Exercise aim: With the line containing "- 2026-02-14 —" as the first and the final line of the entries as the last, repeat exactly the lines in that span, including both.

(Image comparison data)

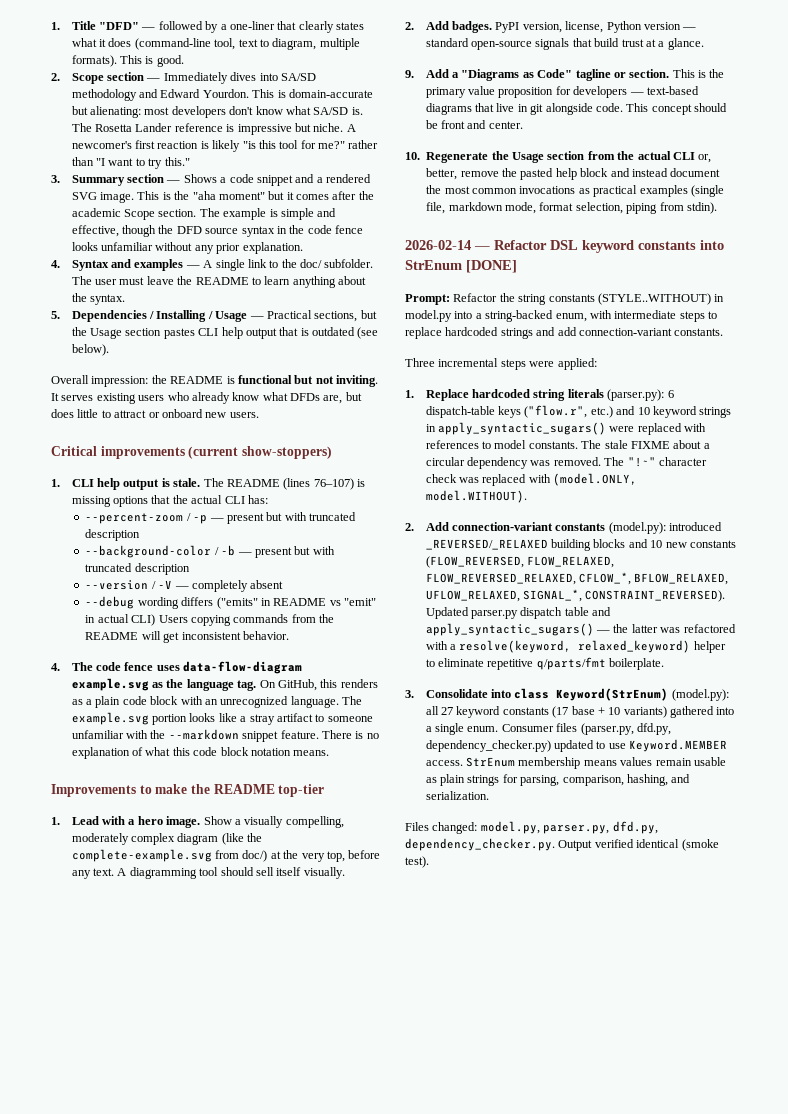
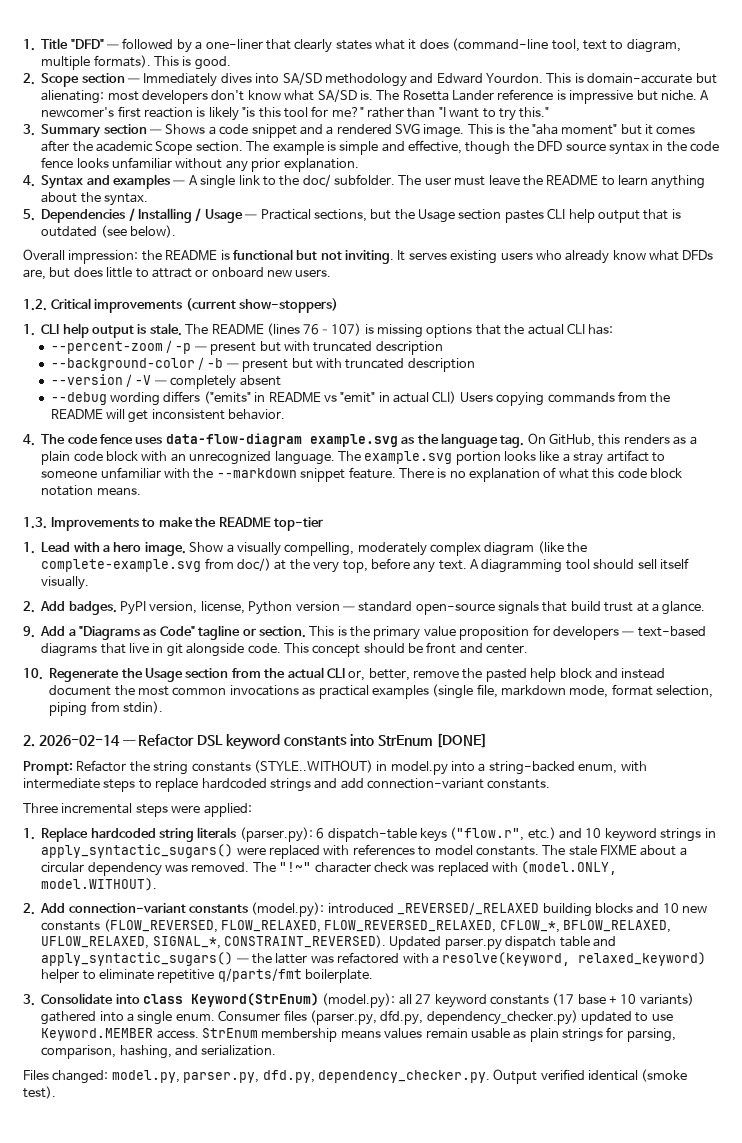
- Critical improvements (current show-stoppers)
+ 1.2. Critical improvements (current show-stoppers)
- Improvements to make the README top-tier
+ 1.3. Improvements to make the README top-tier
- 2026-02-14 — Refactor DSL keyword constants into StrEnum [DONE]
+ 2. 2026-02-14 — Refactor DSL keyword constants into StrEnum [DONE]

Finished exercise:
- 2026-02-14 — Refactor DSL keyword constants into StrEnum [DONE]
+ 2. 2026-02-14 — Refactor DSL keyword constants into StrEnum [DONE]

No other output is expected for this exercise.